Wednesday, November 05, 2008

Evolution by Gene Duplication

Chymotrypsin (Monday's Molecule #95), trypsin, and elastase are enzymes that digest proteins in the stomach and intestine. All three enzymes have a similar mechanism of hydrolysis characterized by the presence of a catalytic triad of amino acid side chains consisting of aspartate, histidine, and serine residues. The serine side chain is directly involved in catalyzing the cleavage of proteins and that's why these enzymes are called serine proteases.

The three enzymes differ in specificity. Chymotrypsin cleaves foreign proteins primarily at tyrosine (Tyr) resides, trypsin is specific for cleavage at arginine (Arg) or lysine (Lys) resideus, and elastin cleaves at alanine (Ala) residues.
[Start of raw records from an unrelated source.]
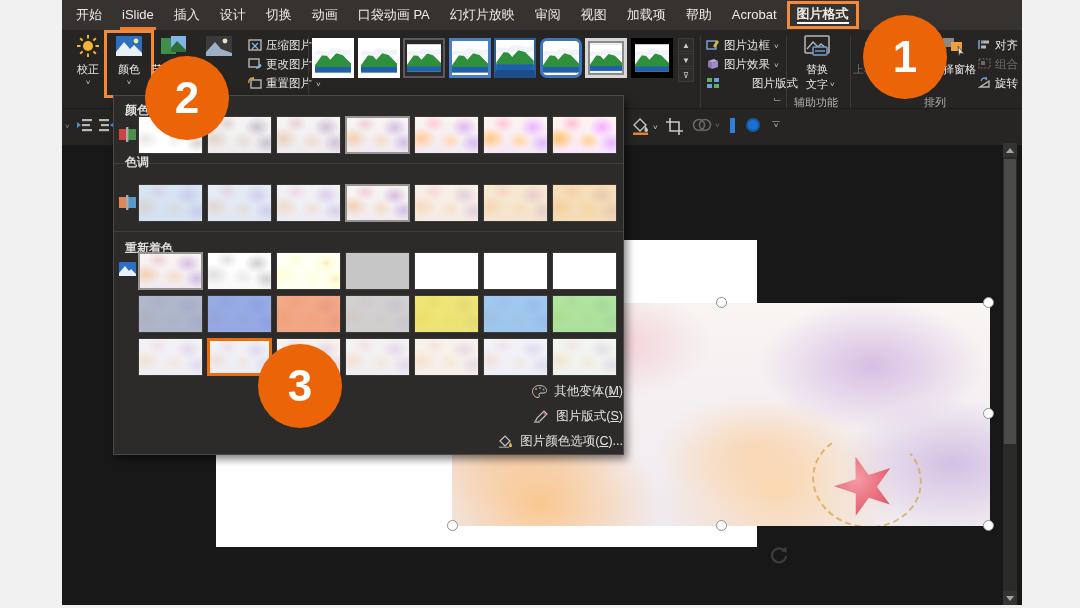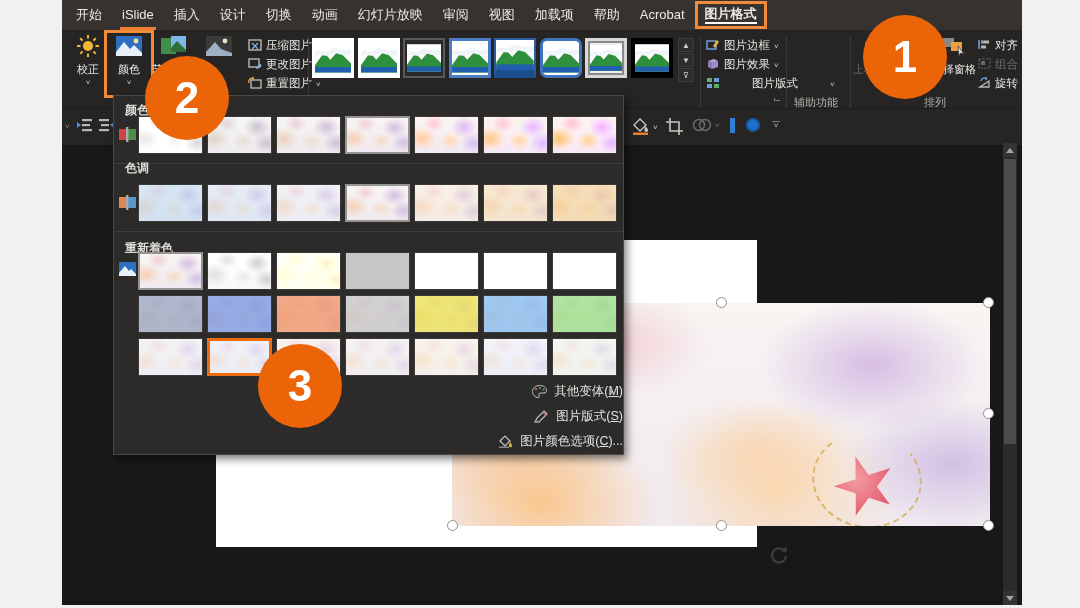"口袋动画 PA" div.tab { html: none -> <div><span>口袋动画 PA</span></div> }
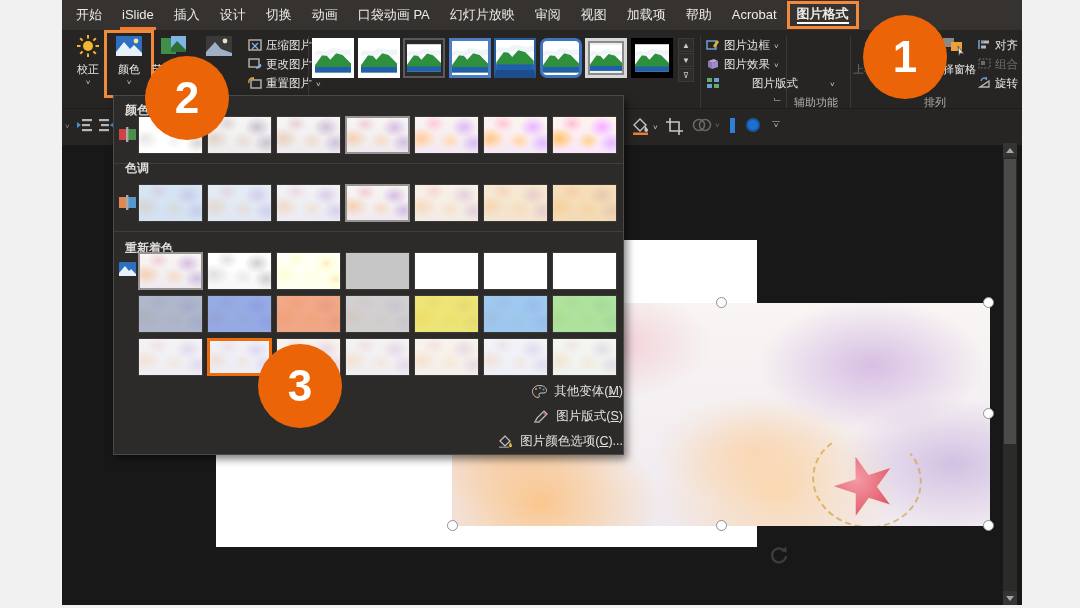"替换" div.rbtn { html: none -> <div> <div> <svg> <rect></rect> <path></path> <rect></rect> <line></line> </svg> </div> <div>替换</div> <div>文字</div> </div> }
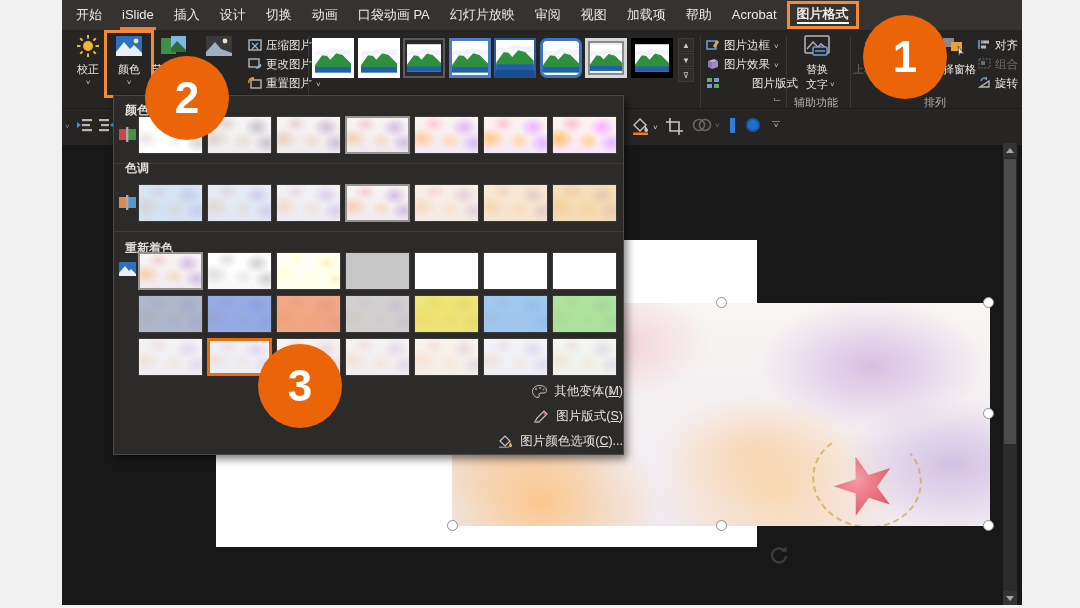"色调" div.dd-header { top: 64px -> 58px }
The genes for the three enzymes are homologous and the structures of the three enzymes are very similar as shown below (left: chymotrypsin [PDB 5CHA], middle: trypsin [PDB 1TLD], right: elastase [PDB 3EST]).

The active sites of the enzymes are slightly different so that specificity depends on which amino acid side chains of the substrate protein fit into the binding pocket.

It's reasonable to suppose that the primitive enzyme could bind weakly to many different substrates and cleave many different kinds of proteins inefficiently. An ancient gene duplication allowed one copy of the gene to evolve toward a much more active enzyme that cleaved only at certain residues. A second gene duplication gave rise to a third enzyme that cleaved at another residue. Finally the remaining gene evolved into a very active enzyme that cut at a third position.

The end result was a set of three enzymes that could cut up any protein into small peptides that can be taken up by the cells lining the intestine. The original non-specific enzyme was slower and less efficient.

This is an example of evolution by gene duplication and the important point is that the ancestral gene probably encoded a non-specific enzyme that could carry out several different reactions with different substrates. It's not a question of the duplicated copy evolving an entirely new specificity. Instead, the duplicated gene usually "perfects" an already existing minor activity by becoming more specific. Meanwhile, the other copy can also be selected for enhanced specificity for another substrate.

This model also explains the evolution of lactate dehydrogenase and malate dehydrogenase (Evolution and Variation in Folded Proteins) and the pyruvate dehydrogenase family (Pyruvate Dehydrogenase Evolution).


  1. I'd call the genes for chymotrypsin, trypsin and elastase in the same species paralogs, rather than homologs.

    Since we're speculating, I think more likely that the ancestral enzyme (arbitrarily trypsin for example) before gene duplication was extraordinarily efficient at one particular reaction only, equivalent to modern-day trypsin. The subsequent gene duplication allowed free divergence of the extra gene and rapid evolution under selection when a different but useful specificity arose by chance. Extra copies that didn't enjoy positive selection became pseudogenes. The original trypsin gene, just kept on being trypsin. If anything, now that chymotrypsin and elastase are around, there is less selective pressure on trypsin than when trypsin was the whole show, so modern-day trypsin may be less efficient than the ancestral precursor enzyme.

  2. anonymous says,

    I'd call the genes for chymotrypsin, trypsin and elastase in the same species paralogs, rather than homologs.

    You are correct to refer to them as paralogous genes and not orthologs. They are also homologous.

    All members of a gene family in all species are homologous because they descend from a common ancestor. The terms paralogous and orthologous are subsets of homologous.